What the exercise asks =
In the records below, the line containing "- K-Browser" marks the start. Copy that line and everything after it exactly, through the last line.

Stored data =
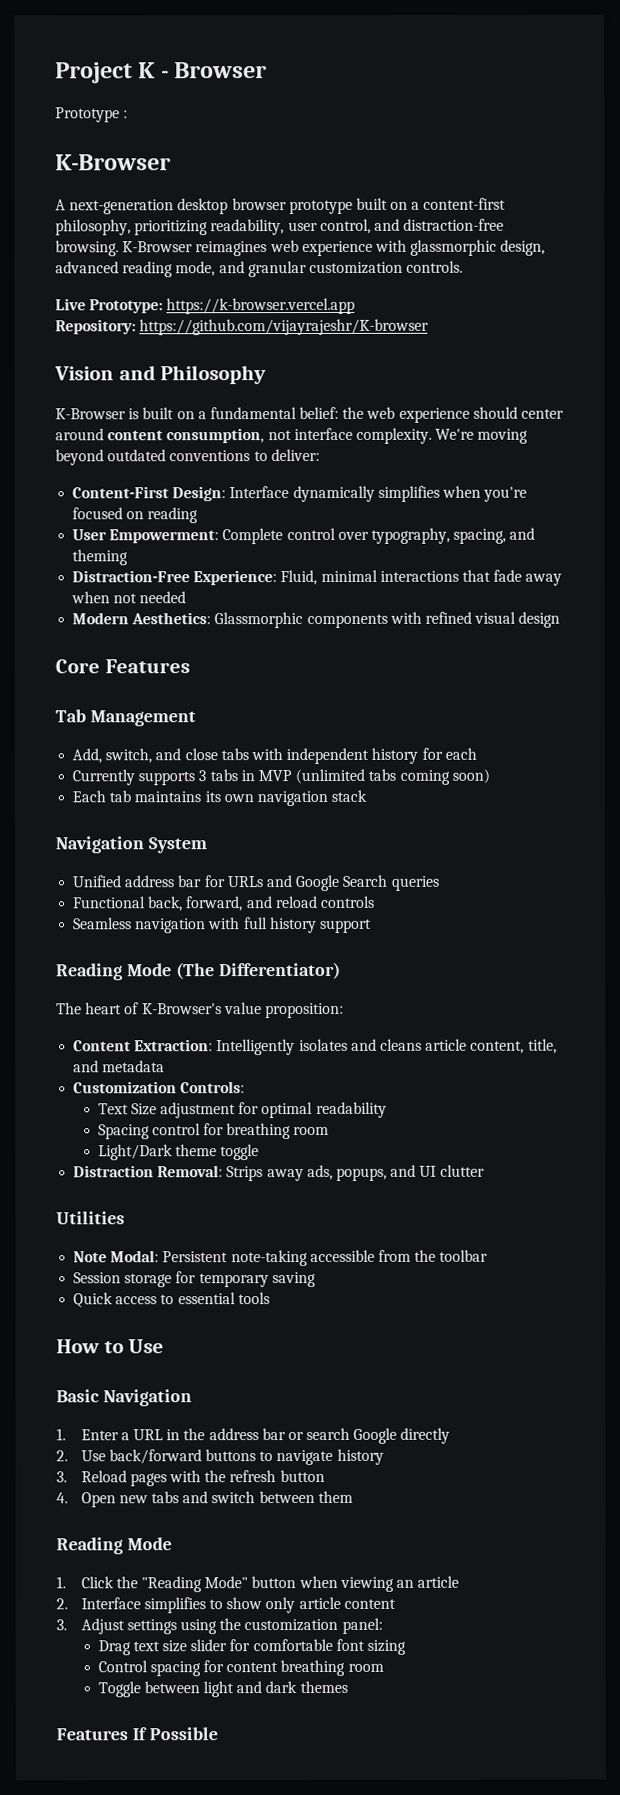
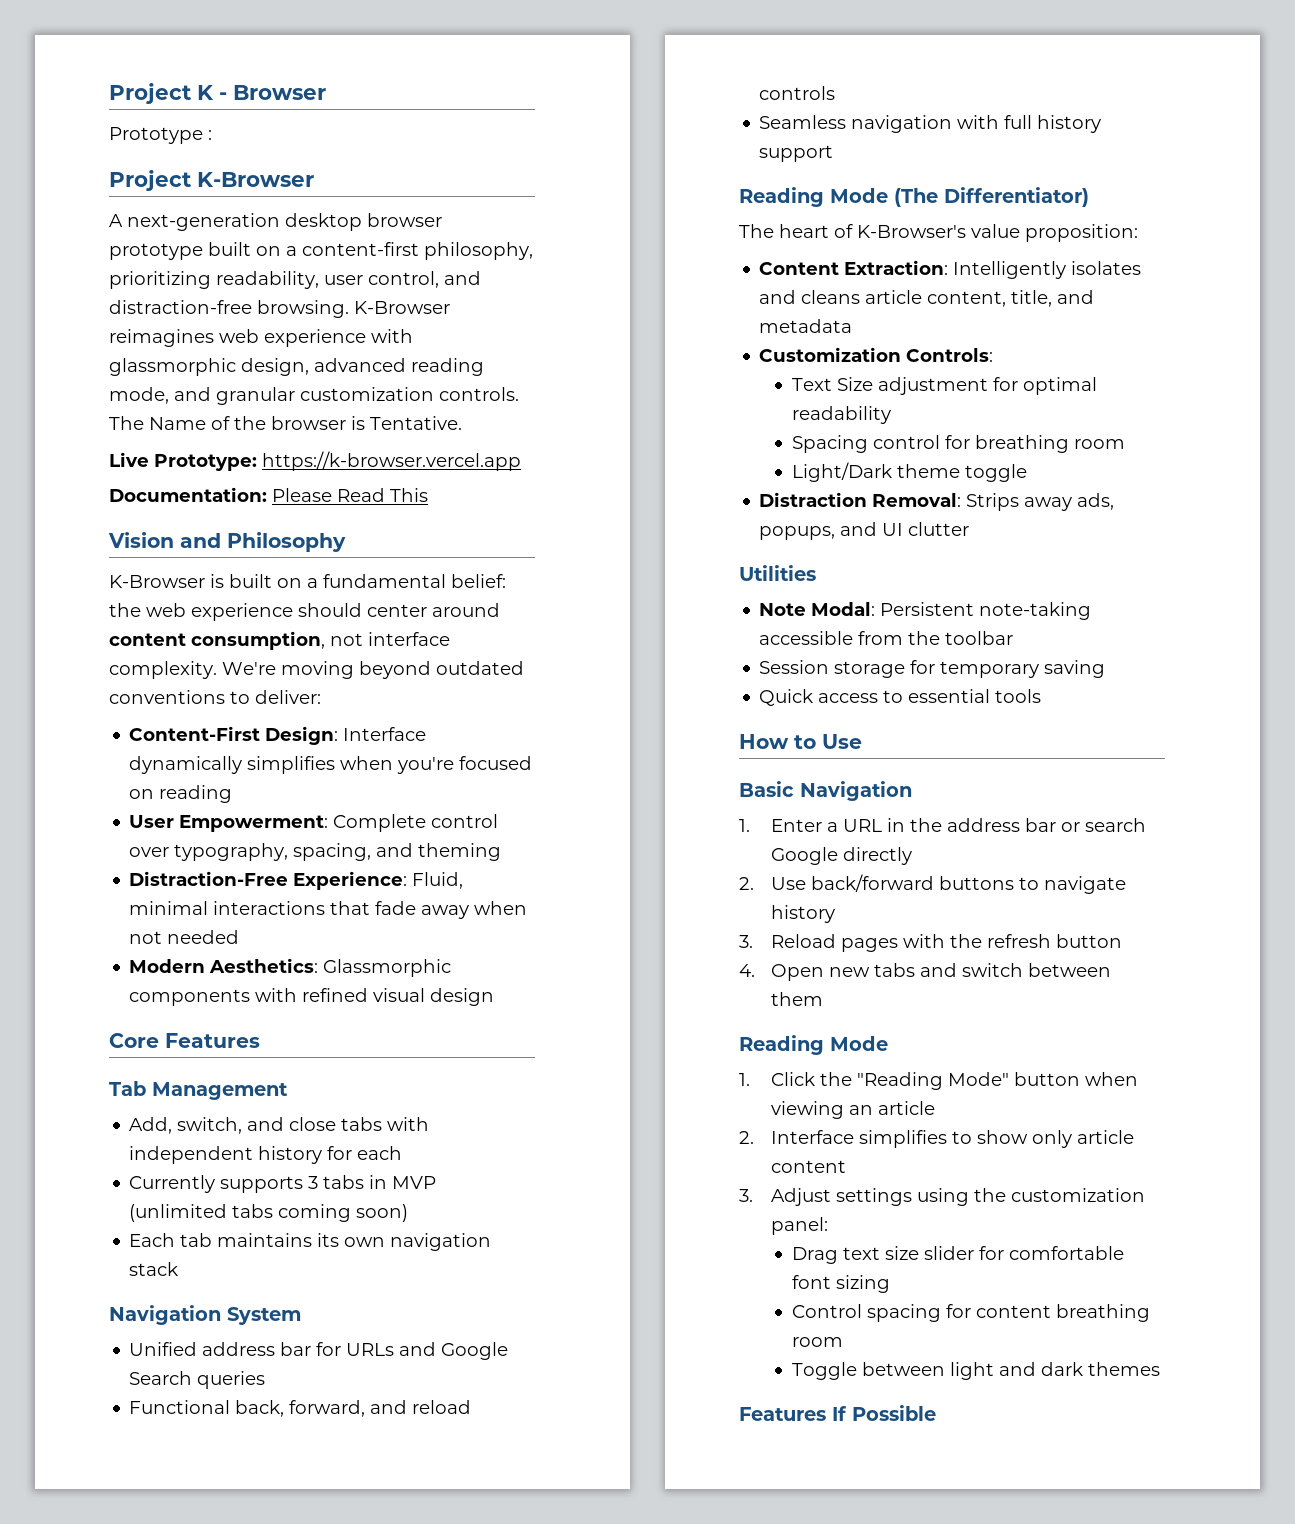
  Prototype :
- K-Browser
+ Project K-Browser
+ The Name of the browser is Tentative.
- Repository: https://github.com/vijayrajeshr/K-browser
+ Documentation: Please Read This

Your response =
- K-Browser
+ Project K-Browser
+ The Name of the browser is Tentative.
- Repository: https://github.com/vijayrajeshr/K-browser
+ Documentation: Please Read This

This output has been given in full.